The lawsuit notes that Grayscale has received more than $1.3 billion in inflated fund management fees over the past two years under the terms of the trust agreement. In other words, the firm was found to have allegedly exceeded its own powers and attempted to make money out of it. Now that those affected by the collapse of FTX care about every dollar recovered, representatives of the exchange are determined to be as aggressive as possible in obtaining any compensation.

FTX lawyers had previously demanded that politicians return the money that had been donated to them from platform founder Sam Bankman-Fried and other representatives of the company. This was done in a rather harsh manner. Read more about the situation here.

Alameda Research

FTX lawyers are confident that if Grayscale had reduced fees and allowed investors to withdraw their money, FTX lenders’ shares would be worth almost 90 per cent more than they are now, which is at least $550 million. FTX creditors are now awaiting an injunction to unlock $9 billion in capital in the form of Grayscale crypto shares.

Grayscale Investments is a subsidiary of venture capital firm Digital Currency Group, which has already been featured in troubled conflicts since earlier this year. Earlier, the founders of cryptocurrency exchange Gemini, represented by the Winklevoss brothers, demanded the resignation of DGC chief Barry Silbert.

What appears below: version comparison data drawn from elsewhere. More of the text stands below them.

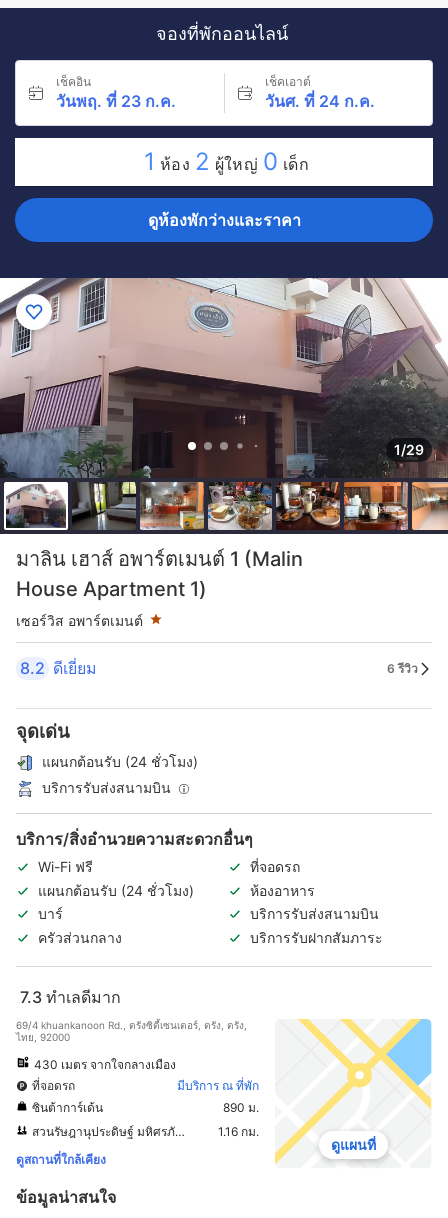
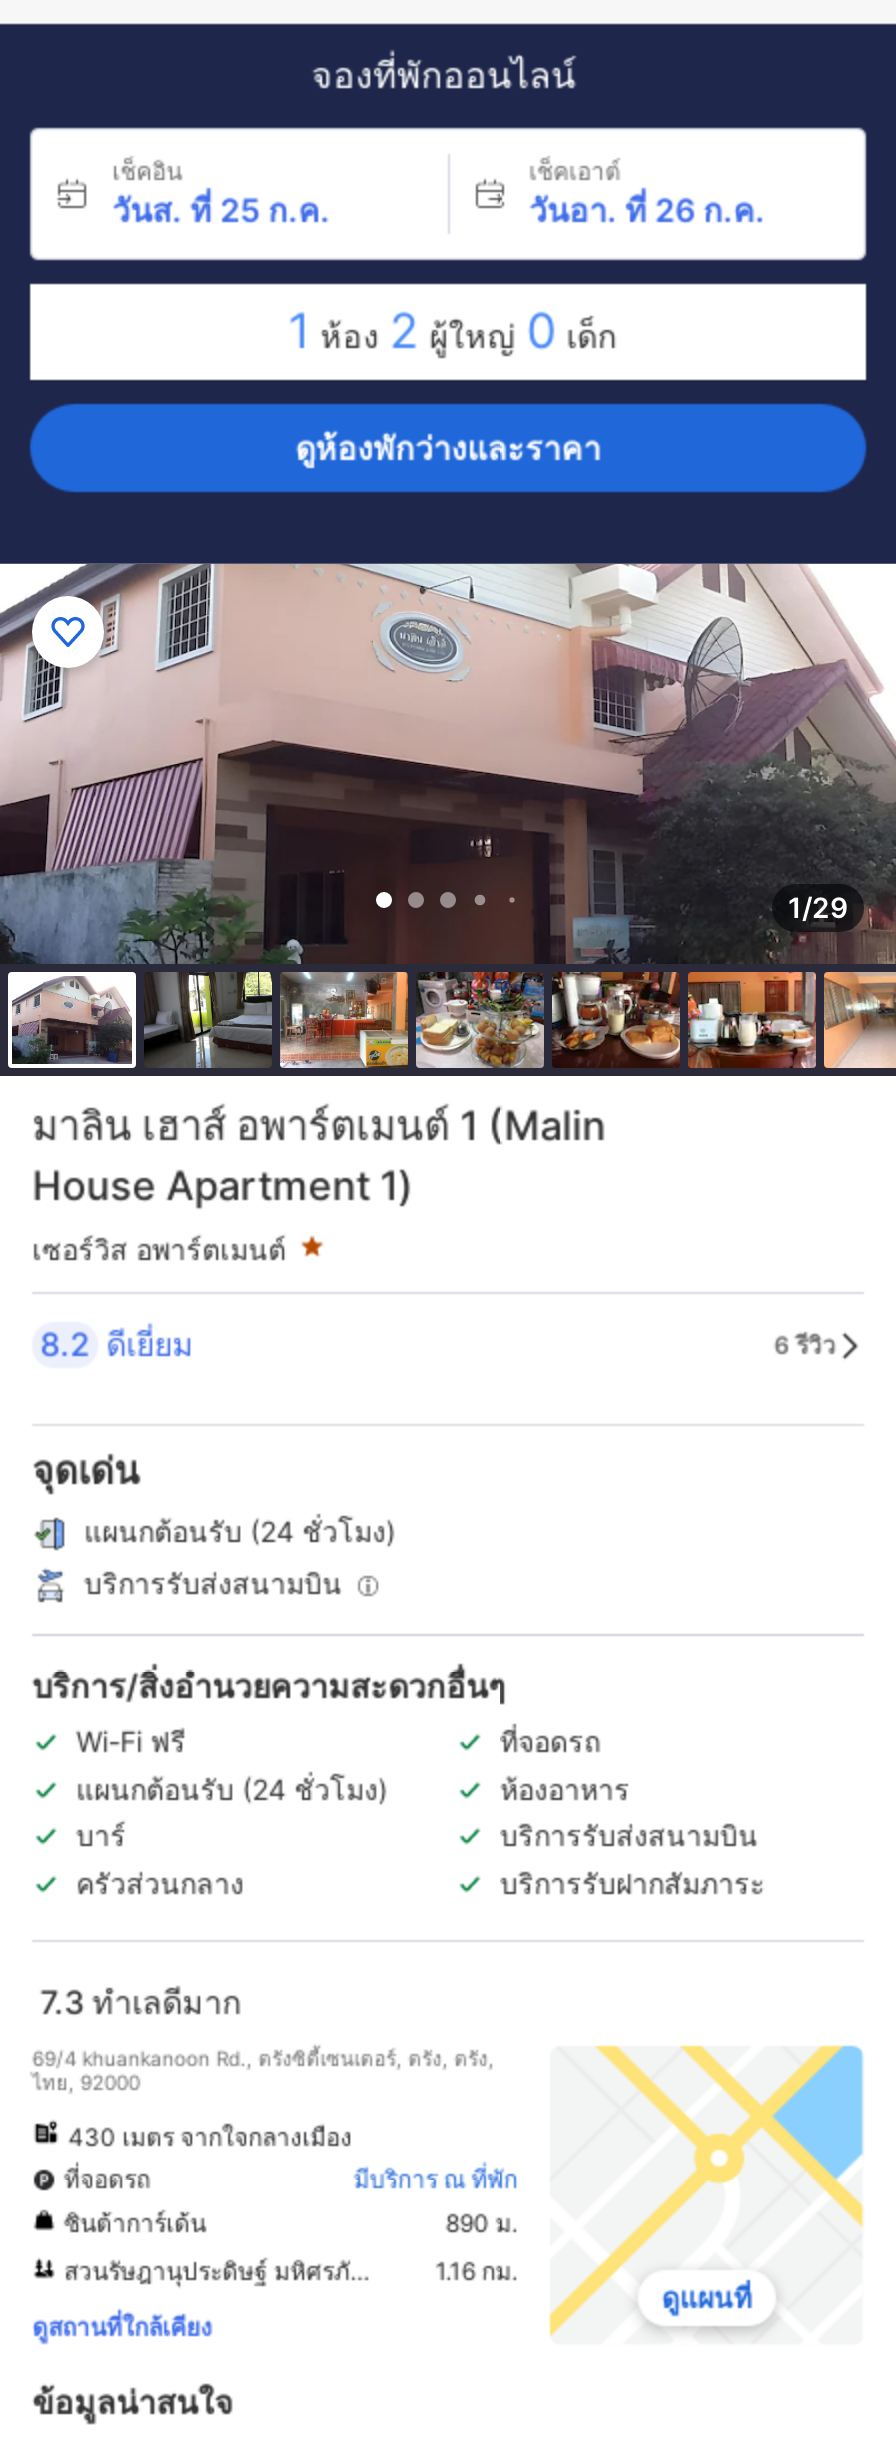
- วันพฤ. ที่ 23 ก.ค.
+ วันส. ที่ 25 ก.ค.

- วันศ. ที่ 24 ก.ค.
+ วันอา. ที่ 26 ก.ค.
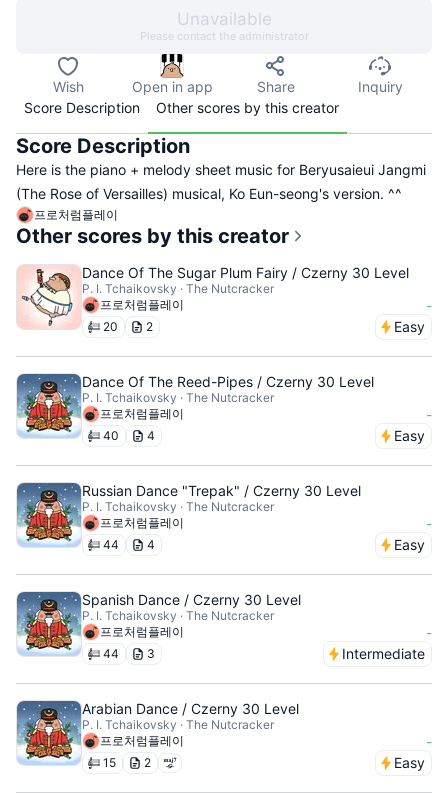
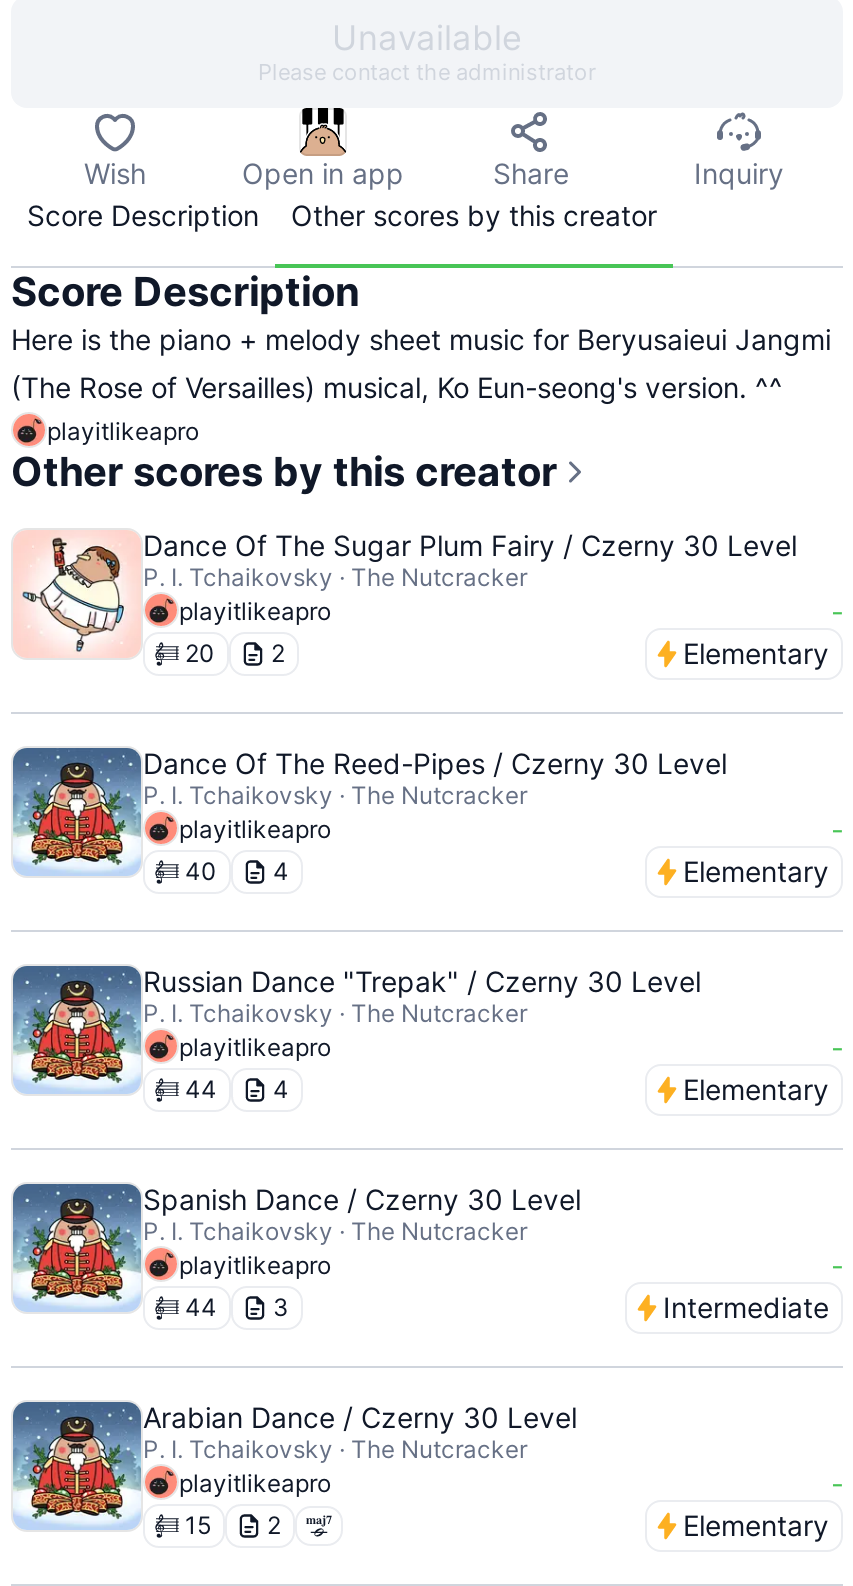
- 프로처럼플레이
+ playitlikeapro

- 프로처럼플레이
+ playitlikeapro

- Easy
+ Elementary

- 프로처럼플레이
+ playitlikeapro

- Easy
+ Elementary

- 프로처럼플레이
+ playitlikeapro

- Easy
+ Elementary

- 프로처럼플레이
+ playitlikeapro

- 프로처럼플레이
+ playitlikeapro

- Easy
+ Elementary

In addition, DGC is under investigation by the US Department of Justice and the Securities and Exchange Commission (SEC).


The situation does not seem to be getting any better for those involved in the FTX proceedings. The cryptocurrency exchange was previously investigated by various US agencies, and Sam Bankman-Friede's former colleagues have agreed to cooperate with the prosecution. The trial, scheduled for October 2023, is therefore expected to be interesting.